NICOLÁS LÓPEZ, ESCRIBANO REAL Y PÚBLICOMiguel de Leyba, Joseph [Gómez Dávila, vecinos de esta] villa de Córdoba; Joseph [José] de Leyba [Leiva] y el Capitán Joseph de Leyba [José de Leiba y Esparragosa] [roto] dijeron que el Alférez Antonio de Ábrego Esquivel, [Teniente General] de esta villa, para obtener dicho nombramiento de teniente necesitó la cantidad de 4 000 pesos que ofreció al Capitán don Antonio Orejón de la Lama para gracia del nombramiento, cantidad que buscaron conseguir el dicho Alférez Antonio de Ábrego, doña Ana Dávila Valero, su mujer, y el Alférez Miguel Jiménez de Bonilla, vecino de la jurisdicción de Tlaxcala al pago de Nativitas, por medio de un poder otorgado al Capitán don Diego Dávila Barrientos, vecino de esta villa, para que por dicha cantidad y algo más les pudiese obligar con hipoteca de nueve piezas de esclavos y una casa de obraje en la ciudad de Cholula.
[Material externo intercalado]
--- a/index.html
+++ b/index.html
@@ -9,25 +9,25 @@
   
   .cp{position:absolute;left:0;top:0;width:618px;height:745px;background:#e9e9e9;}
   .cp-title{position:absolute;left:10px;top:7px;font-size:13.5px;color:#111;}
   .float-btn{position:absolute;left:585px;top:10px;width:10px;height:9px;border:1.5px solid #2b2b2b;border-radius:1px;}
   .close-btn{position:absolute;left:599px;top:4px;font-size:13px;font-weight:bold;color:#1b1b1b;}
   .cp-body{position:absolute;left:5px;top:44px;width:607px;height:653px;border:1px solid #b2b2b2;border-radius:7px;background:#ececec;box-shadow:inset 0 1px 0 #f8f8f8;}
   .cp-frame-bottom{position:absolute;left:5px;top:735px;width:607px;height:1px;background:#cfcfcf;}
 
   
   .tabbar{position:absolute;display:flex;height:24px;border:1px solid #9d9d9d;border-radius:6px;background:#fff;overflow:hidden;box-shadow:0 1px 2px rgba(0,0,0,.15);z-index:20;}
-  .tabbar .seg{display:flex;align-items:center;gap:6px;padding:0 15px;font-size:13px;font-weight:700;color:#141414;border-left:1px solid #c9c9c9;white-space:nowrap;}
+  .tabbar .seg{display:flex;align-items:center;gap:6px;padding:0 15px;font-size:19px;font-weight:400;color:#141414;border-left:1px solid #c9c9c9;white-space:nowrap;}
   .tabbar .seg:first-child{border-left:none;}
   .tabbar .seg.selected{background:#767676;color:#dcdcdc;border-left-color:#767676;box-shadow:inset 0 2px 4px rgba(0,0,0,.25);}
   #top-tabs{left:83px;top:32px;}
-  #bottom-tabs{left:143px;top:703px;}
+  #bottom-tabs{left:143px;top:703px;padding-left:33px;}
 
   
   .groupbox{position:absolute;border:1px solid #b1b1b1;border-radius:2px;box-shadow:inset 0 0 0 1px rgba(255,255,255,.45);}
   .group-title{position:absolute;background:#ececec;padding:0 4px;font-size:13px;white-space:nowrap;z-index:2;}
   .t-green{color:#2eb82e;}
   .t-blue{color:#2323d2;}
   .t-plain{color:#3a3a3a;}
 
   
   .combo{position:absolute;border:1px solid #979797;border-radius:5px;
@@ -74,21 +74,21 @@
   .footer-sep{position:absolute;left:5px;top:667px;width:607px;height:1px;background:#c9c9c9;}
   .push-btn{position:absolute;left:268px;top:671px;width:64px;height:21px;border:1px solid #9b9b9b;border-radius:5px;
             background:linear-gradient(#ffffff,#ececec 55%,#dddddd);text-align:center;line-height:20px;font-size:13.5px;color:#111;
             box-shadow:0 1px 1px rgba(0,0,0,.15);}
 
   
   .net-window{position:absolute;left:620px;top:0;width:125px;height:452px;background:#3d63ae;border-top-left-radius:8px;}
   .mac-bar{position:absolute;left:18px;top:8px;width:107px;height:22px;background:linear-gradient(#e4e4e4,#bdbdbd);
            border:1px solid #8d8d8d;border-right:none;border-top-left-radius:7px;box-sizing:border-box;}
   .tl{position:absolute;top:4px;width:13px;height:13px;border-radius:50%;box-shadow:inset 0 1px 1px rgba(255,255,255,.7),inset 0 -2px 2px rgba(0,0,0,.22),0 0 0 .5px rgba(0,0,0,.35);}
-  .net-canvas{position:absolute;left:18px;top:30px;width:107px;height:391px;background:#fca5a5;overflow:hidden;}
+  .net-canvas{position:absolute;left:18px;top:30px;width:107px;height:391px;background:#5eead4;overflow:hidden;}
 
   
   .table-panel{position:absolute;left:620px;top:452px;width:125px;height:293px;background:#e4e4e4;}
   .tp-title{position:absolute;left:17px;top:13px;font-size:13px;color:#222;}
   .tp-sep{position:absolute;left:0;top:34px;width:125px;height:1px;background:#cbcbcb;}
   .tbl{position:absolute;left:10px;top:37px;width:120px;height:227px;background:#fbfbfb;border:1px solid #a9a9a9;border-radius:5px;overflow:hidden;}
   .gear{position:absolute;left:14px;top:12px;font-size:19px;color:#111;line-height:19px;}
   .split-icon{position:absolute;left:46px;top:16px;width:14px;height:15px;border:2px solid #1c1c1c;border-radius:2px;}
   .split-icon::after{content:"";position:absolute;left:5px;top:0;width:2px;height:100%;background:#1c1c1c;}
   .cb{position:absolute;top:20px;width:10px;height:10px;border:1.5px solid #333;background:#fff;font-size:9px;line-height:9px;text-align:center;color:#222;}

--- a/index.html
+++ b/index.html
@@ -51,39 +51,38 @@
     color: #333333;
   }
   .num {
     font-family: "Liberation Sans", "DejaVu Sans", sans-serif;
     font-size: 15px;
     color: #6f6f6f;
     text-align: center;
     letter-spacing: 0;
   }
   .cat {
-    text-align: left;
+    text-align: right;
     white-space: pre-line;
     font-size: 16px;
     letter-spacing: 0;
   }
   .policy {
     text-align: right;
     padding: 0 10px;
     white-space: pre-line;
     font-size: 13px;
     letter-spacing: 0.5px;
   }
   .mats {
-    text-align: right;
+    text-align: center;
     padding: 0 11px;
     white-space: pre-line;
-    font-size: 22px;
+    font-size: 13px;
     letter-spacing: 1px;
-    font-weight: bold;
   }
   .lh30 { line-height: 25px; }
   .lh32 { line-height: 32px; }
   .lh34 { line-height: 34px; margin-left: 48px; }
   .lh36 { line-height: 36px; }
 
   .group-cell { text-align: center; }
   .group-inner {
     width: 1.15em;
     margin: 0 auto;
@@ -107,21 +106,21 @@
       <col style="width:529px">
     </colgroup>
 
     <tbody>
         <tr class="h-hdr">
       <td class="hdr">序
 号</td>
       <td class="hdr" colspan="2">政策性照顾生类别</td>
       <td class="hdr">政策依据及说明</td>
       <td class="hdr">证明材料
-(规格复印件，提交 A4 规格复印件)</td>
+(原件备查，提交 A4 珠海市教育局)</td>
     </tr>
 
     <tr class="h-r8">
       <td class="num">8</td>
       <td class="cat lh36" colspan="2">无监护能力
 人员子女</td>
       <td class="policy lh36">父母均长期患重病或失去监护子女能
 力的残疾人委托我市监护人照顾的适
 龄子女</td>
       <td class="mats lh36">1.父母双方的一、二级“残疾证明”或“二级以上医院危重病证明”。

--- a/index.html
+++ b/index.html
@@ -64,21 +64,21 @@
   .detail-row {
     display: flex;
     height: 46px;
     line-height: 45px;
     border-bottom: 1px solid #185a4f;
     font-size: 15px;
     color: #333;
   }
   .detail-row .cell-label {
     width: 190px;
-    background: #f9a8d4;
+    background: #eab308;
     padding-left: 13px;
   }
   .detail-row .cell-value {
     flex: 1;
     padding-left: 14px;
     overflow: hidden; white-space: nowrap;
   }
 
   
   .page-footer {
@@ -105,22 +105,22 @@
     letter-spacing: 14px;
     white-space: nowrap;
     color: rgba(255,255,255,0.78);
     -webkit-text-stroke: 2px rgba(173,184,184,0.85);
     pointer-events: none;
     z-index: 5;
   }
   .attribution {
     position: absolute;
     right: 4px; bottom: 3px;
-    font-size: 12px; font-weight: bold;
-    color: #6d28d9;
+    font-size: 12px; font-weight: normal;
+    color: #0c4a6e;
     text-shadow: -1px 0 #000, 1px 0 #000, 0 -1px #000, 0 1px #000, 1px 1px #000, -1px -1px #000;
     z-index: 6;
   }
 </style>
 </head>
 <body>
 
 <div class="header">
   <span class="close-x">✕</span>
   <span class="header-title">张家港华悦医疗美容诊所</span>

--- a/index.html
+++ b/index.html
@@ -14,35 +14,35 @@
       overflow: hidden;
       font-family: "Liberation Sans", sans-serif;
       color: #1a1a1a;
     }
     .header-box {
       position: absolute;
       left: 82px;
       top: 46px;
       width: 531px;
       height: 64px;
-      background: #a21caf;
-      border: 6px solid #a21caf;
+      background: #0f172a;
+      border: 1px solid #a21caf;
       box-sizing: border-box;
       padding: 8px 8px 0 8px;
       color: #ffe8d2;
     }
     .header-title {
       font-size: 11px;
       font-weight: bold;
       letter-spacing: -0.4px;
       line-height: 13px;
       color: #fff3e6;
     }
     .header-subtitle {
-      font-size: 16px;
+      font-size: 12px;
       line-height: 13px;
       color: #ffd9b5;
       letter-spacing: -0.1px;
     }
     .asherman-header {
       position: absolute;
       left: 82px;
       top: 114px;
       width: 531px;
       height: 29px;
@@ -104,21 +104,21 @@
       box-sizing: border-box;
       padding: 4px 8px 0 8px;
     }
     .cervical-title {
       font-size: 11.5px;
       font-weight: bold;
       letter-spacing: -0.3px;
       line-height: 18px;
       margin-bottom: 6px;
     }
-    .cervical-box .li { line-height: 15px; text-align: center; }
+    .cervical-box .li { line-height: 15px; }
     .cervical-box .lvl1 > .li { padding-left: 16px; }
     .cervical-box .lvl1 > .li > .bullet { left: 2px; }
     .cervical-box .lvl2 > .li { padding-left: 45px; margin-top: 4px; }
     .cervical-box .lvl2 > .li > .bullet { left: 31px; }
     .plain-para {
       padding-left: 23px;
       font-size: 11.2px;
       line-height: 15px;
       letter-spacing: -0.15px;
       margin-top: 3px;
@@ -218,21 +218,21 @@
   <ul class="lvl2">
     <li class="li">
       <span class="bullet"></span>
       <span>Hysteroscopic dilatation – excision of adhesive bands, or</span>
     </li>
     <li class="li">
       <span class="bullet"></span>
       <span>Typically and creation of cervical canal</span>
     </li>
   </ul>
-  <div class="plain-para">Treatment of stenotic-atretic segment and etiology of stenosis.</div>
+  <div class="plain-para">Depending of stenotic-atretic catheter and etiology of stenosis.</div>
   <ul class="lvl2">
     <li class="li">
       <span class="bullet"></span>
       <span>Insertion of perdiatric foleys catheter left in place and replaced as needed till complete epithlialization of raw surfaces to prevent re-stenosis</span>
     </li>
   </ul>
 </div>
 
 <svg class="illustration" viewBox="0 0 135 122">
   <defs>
Y reconociendo los otorgantes la necesidad de con que se [hallaban], por vía de amistad y buena obra remitieron orden por carta al Capitán don Diego López de Luna, en que le pidieron supliese y tuviese en su poder los 4 000 pesos para entregarlos a finales de abril de este año, lo que en efecto hizo, quedándoselos a deber dicho Alférez Antonio de Ábrego, Miguel Jiménez de Bonilla y doña Ana Dávila Valero, a pesar de no haber otorgado escritura de obligación. Y respecto a que dicho Capitán don Diego López de Luna, vecino y mercader de los Ángeles, trataba de poner demanda a los otorgantes sobre la paga y satisfacción de los 4 000 pesos por haberlos dado por orden de ellos, y siendo justo que el susodicho haga las diligencias y recaudación de dicha cantidad en los bienes y personas que los deben, y pueda sacar a paz y a salvo indemne que por ningún camino lasten cosa alguna de dicha cantidad; otorgan poder al Capitán don Diego López de Luna para que en sus nombres y por sí y para sí reciba, demande y cobre judicial o extrajudicialmente los 4 000 pesos del Alférez Antonio de Ábrego, Miguel Jiménez de Bonilla y doña Ana Dávila Valero.